Bizim üzerinde durmak istediğimiz ise, bu seçimin kendine has bir özelliği olarak gördüğümüz partilere ait seçim bildirgelerindeki bazı vaatler ve hedeflenen bazı politikaların durumu olacak. Söylediğimiz gibi bu seçimde yakın geçmişteki diğer seçimlerden daha farklı olarak bütün partilerin, seçmeni özellikle bazı ekonomik ve sosyal yönleriyle etkileme çabaları içine girmiş olmalarıdır. İktidarın yaptıklarını eleştirmek, kötülemek ve karalamak üzerine inşa edilen seçim kampanyalarındaki başarısızlık deneyimleri, bu seçimde iktidar dışındaki diğer partilerde daha farklı bir motivasyon oluşturmuşa benziyor. Anlaşılmış olmalı ki sadece kötülemek ve eleştirmek para etmiyor. “O zaman biz de bazı öneriler ve programlar ortaya koyalım ve toplumun ihtiyaç ve isteklerine çareler üretebilecek projeler geliştirelim!” düşüncesi bu seçimin geçerli anlayışı oldu. Elbette bu yeni anlayışın bütün yarışmacı partilerce benimsenmiş olması, sevindirici bir gelişmedir. Buna sözümüz yok. Temas etmek istediğimiz bu anlayış içinde ortaya konulan programlar, projeler ve hedeflenen politikaların içeriğidir. 

Aslında bütün partilerin seçim bildirgeleri, kağıt üzerinde olumlu çözüm ve çareler gündeme getiriyor. Çeşitli toplumsal kesimlerin istek ve beklentilerini dikkate alan politikalara yer veriliyor bu metinlerde. Ancak sadece toplumsal taleplerin ve beklentilerin karşılanmasına yoğunlaşılan bir program, tek başına başarılı sonuçlara götürmez. Tarih, bu şekilde tek yönlü oluşturulan çalışmaların başarısızlıklarıyla dolu bir mezarlıktır. Yapmayı istemek ve hedeflemek ile nasıl ve ne şekilde yapılacağının da iyi kurgulanması gerekir. Koşullar ve eldeki mevcut kaynaklar ile uyumlu politikalar oluşturulmak zorundadır. Hatta potansiyel kaynakların bile ayağı yere basacak şekilde belirlenmesi ve daha sonra hareket edilmesi gereklidir. Ancak yarışmacı partilerin programlarını incelediğimizde, burada vurguladığımız hassasiyetin gösterilmediğini söyleyebiliriz. Üstelik, başka alanlarda kullanılmakta olan kaynaklara atıf yaparak, “bunun için var da niçin diğeri için olmasın!” türü demagojik söylemler kaygılarımızı pekiştiren bir hale götürüyor bizleri… 

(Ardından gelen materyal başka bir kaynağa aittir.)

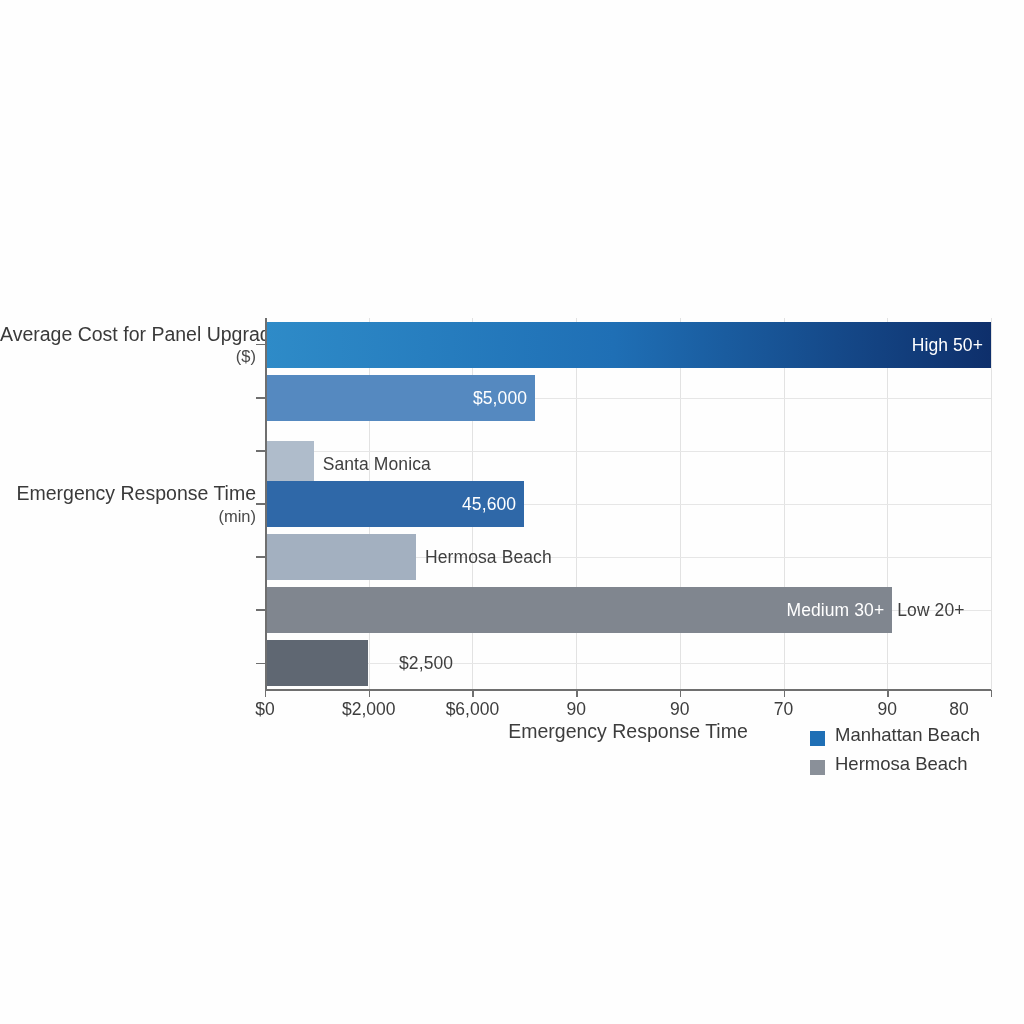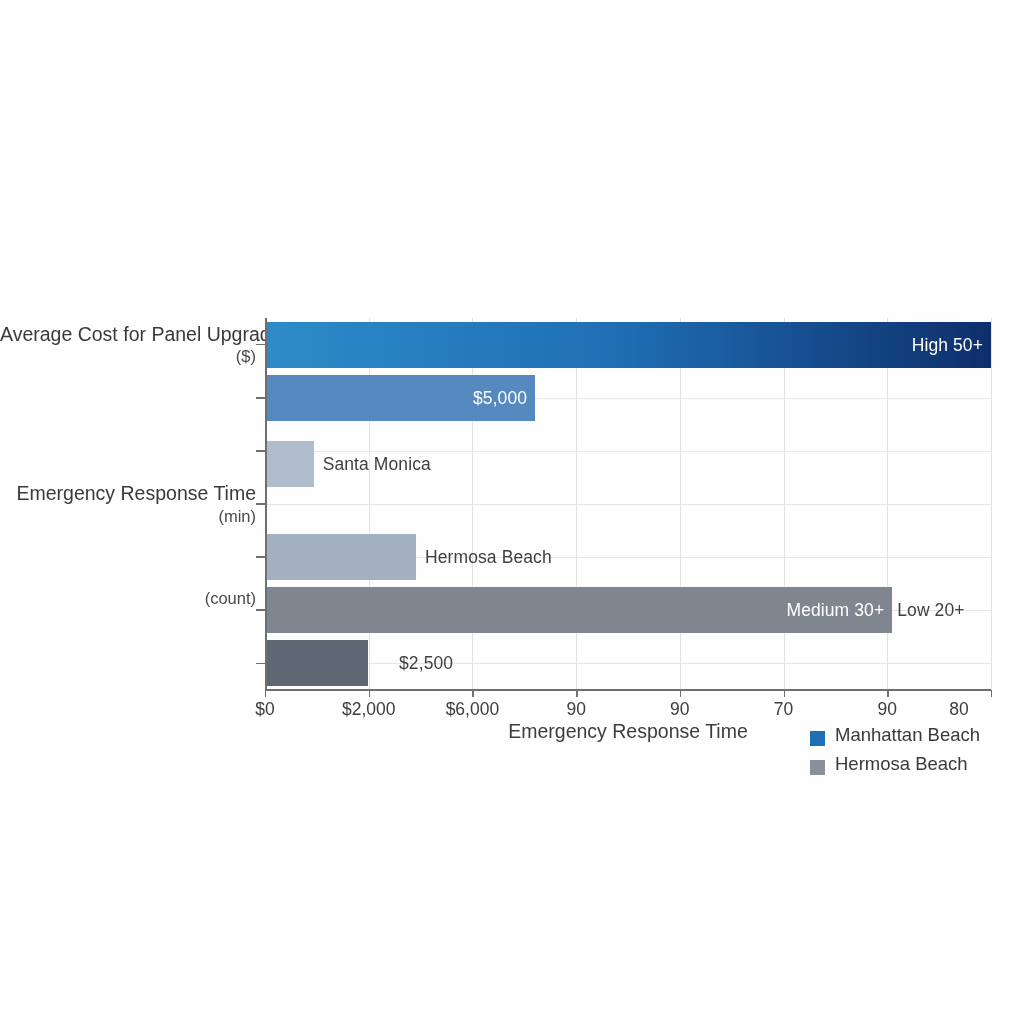--- a/index.html
+++ b/index.html
@@ -138,6 +138,11 @@
         <span class="bar-label outside" style="left: 57.642px;">Santa Monica</span>
       </div>
       <div class="ytick" style="top: 185.2px;"></div>
+      <div class="bar-row" style="top: 163px; width: 726px;">
+        <div class="bar" style="width: 259.182px; background: rgb(47, 104, 168);">
+          <span class="bar-label inside">45,600</span>
+        </div>
+      </div>
       <div class="ytick" style="top: 238.343px;"></div>
       <div class="bar-row" style="top: 216.143px; width: 726px;">
         <div class="bar" style="width: 151.008px; background: rgb(163, 176, 192);"></div>

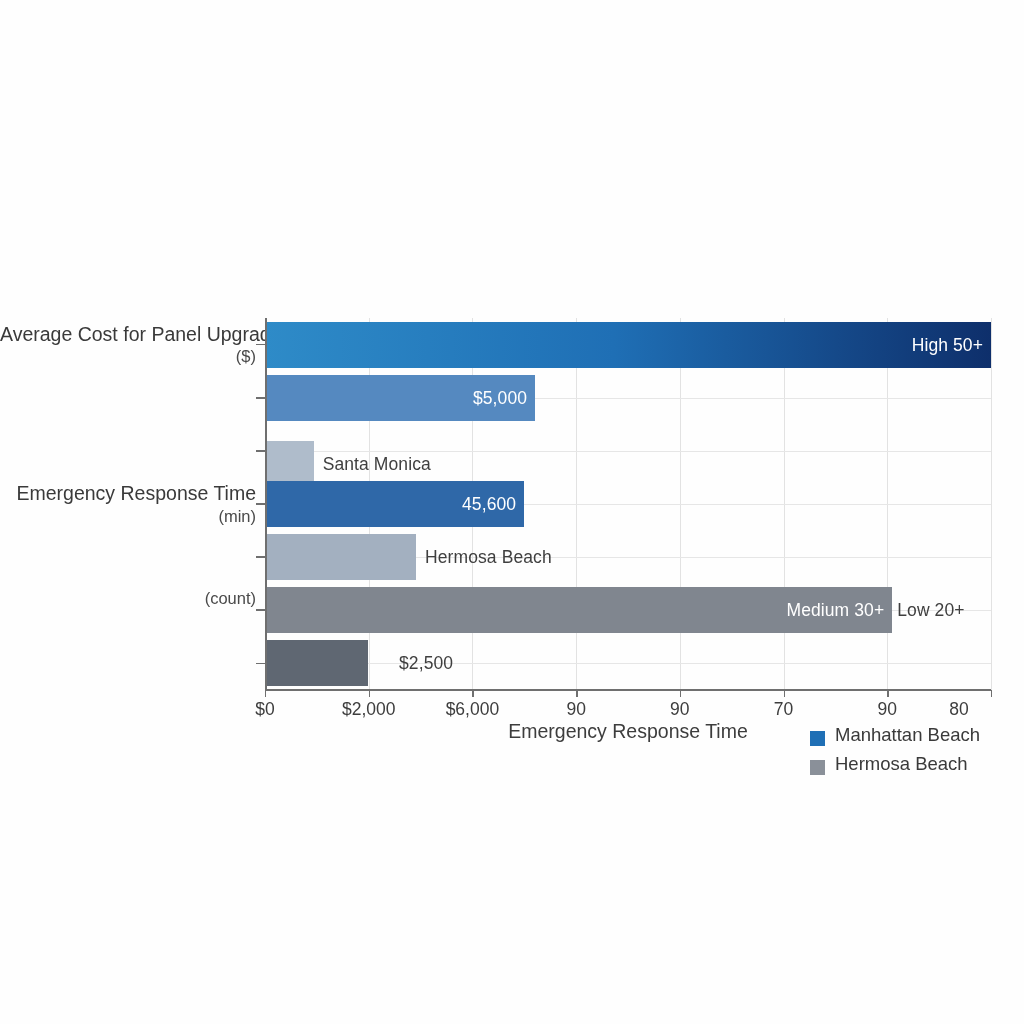--- a/index.html
+++ b/index.html
@@ -102,7 +102,6 @@
     <span class="unit">(min)</span>
   </div>
   <div class="ycat" id="ycat2" style="left: 0px; right: auto; width: 256px; top: 588.286px;">
-    <span class="unit">(count)</span>
   </div>
 
   <div class="plot" id="plot">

Sözün özü, bu seçim bildirgelerinin görüntüsü siyaset bilimi terminolojisinin “popülizm” kavramıyla çok uyuşan bir boyutta bize göre… Popülizm kavramı, geçmişi 19. Yüzyıl ABD’sindeki çiftçi hareketi olarak ortaya çıkan ve 1892 yılında partileşen Populist Party ya da Peoples Party’ye kadar uzanmaktadır. Söz konusu hareket, büyük sermaye egemenliğine karşı direnen çiftçilerin hak arama mücadelelerinin önayak olduğu bir harekettir. Sonrasında çarlığa ve sanayi kapitalizmine karşı zirai sosyalizmi savunan Rus Narodiki’lerinin de popülist bir hareket olarak kabul edildiklerini görüyoruz. 20. Yüzyılın başlarında Avrupa’daki faşizme kayan köylü hareketlerini, Brezilya’daki “yoksulların babası” ününe sahip Vargas iktidarı ve Arjantin’de Peron Sosa dönemi bilinen popülist hareketleri izlemiştir. Yakın dönemde ise, özellikle küreselleşme ve bölgeselleşme çabalarının bir sonucu olarak ortaya çıkan/çıkarılan yabancı ve İslam düşmanlığının arkasında popülizmden fırsat kapma peşindeki siyasileri görüyoruz.
Türkiye için popülizmin varlığıyla tanışılan ilk dönem, Menderes ve Demokrat Parti iktidarları olarak kabul edilir. Süleyman Demirel belki de tarihin en büyük popülist isimlerinden birisidir. Ecevit’in “ne ezen ne ezilen hakça bir düzen!” söylemi ve ortaya attığı bazı projeler, uygulama alanı bulamasa da popülizm ışıkları saçan örnekleri barındırmaktadır. Ve günümüzde 7 Haziran seçimleri öncesinde muhalefetin seçim bildirgelerinde yer verdiği birçok vaat ve projelerden popülizm kokusunu alabiliriz.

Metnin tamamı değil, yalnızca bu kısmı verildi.